What we see practised by individuals is equally observable in regard to nations. In countries inhabited by savages who lead a very hard life, and in despotic governments, where there is only one person on whom fortune lavishes her favours, while the miserable subjects lie exposed to her insults, people are equally cruel. Lenity reigns in moderate governments.

When in reading history we observe the cruelty of the sultans in administration of justice, we shudder at the very thought of the miseries of human nature.

In moderate governments, a good legislator may make use of everything by way of punishment. Is it not very extraordinary that one of the chief penalties at Sparta was to deprive a person of the power of lending out his wife, or of receiving the wife of another man, and to oblige him to have no company at home but virgins? In short, whatever the law calls a punishment is such effectively.

10. Of the ancient French Laws. In the ancient French laws we find the true spirit of monarchy. In cases relating to pecuniary mulcts, the common people are less severely punished than the nobility.25 But in criminal26 cases it is quite the reverse; the nobleman loses his honour and his voice in court, while the peasant, who has no honour to lose, undergoes a corporal punishment.

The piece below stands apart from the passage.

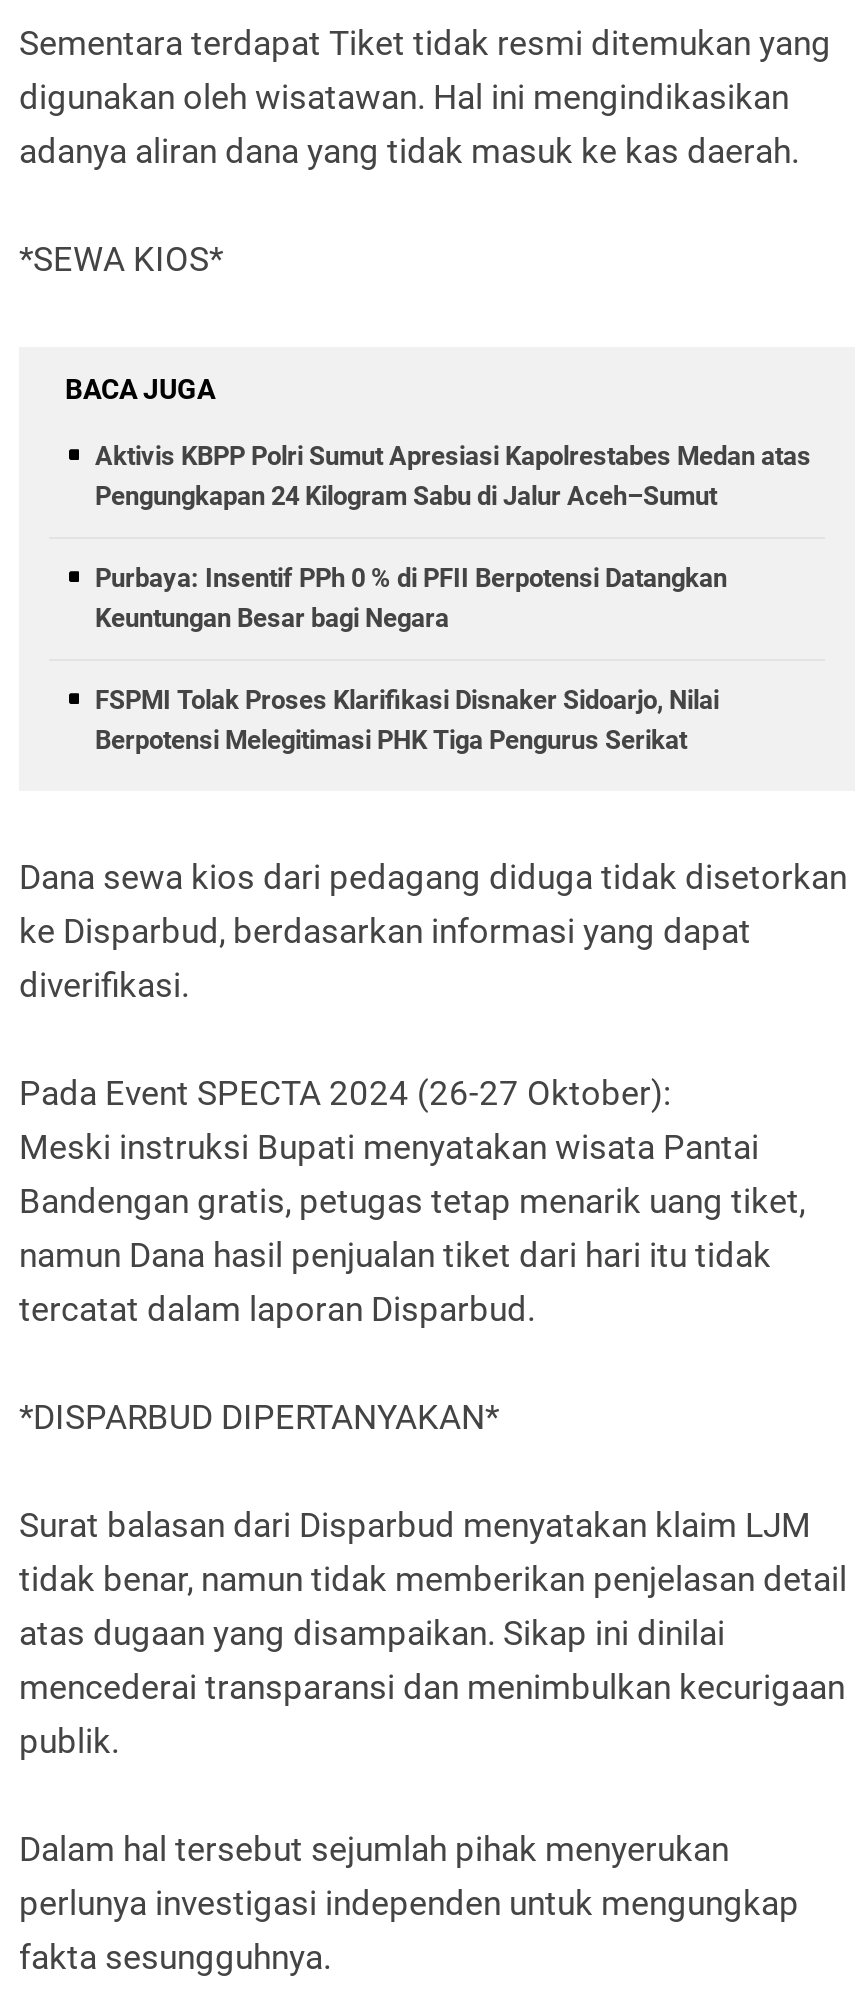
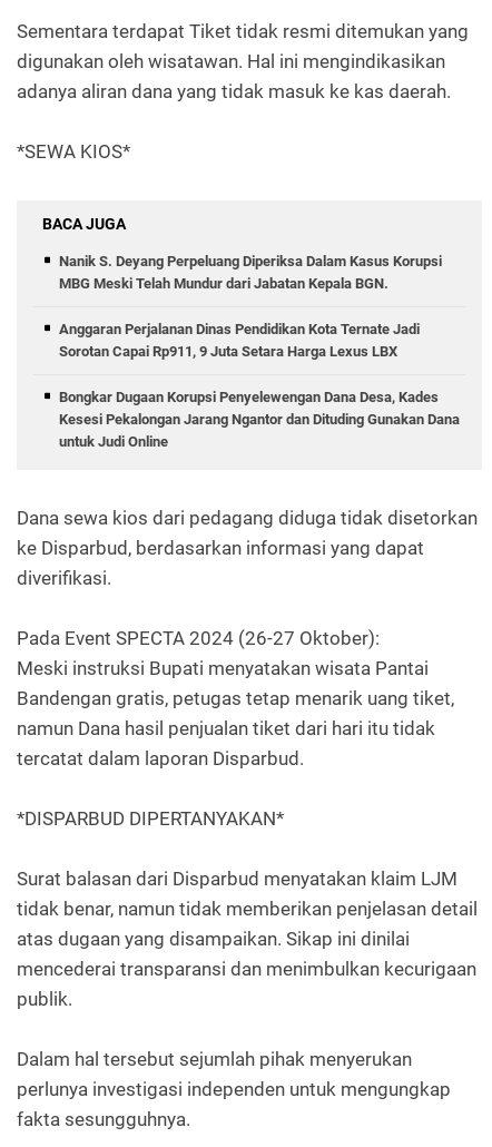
[95,441,811,511] Aktivis KBPP Polri Sumut Apresiasi Kapolrestabes Medan atas | Pengungkapan 24 Kilogram Sabu di Jalur Aceh–Sumut -> [59,253,442,292] Nanik S. Deyang Perpeluang Diperiksa Dalam Kasus Korupsi | MBG Meski Telah Mundur dari Jabatan Kepala BGN.
[95,563,727,633] Purbaya: Insentif PPh 0 % di PFII Berpotensi Datangkan | Keuntungan Besar bagi Negara -> [59,321,420,360] Anggaran Perjalanan Dinas Pendidikan Kota Ternate Jadi | Sorotan Capai Rp911, 9 Juta Setara Harga Lexus LBX
[95,685,719,755] FSPMI Tolak Proses Klarifikasi Disnaker Sidoarjo, Nilai | Berpotensi Melegitimasi PHK Tiga Pengurus Serikat -> [59,389,460,450] Bongkar Dugaan Korupsi Penyelewengan Dana Desa, Kades | Kesesi Pekalongan Jarang Ngantor dan Dituding Gunakan Dana | untuk Judi Online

11. That when People are virtuous few Punishments are necessary. The people of Rome had some share of probity. Such was the force of this probity that the legislator had frequently no further occasion than to point out the right road, and they were sure to follow it; one would imagine that instead of precepts it was sufficient to give them counsels.

The punishments of the regal laws, and those of the Twelve Tables, were almost all abolished in the time of the republic, in consequence either of the Valerian27 or of the Porcian law.28 It was never observed that this step did any manner of prejudice to the civil administration.

This Valerian law, which restrained the magistrates from using violent methods against a citizen that had appealed to the people, inflicted no other punishment on the person who infringed it than that of being reputed a dishonest man.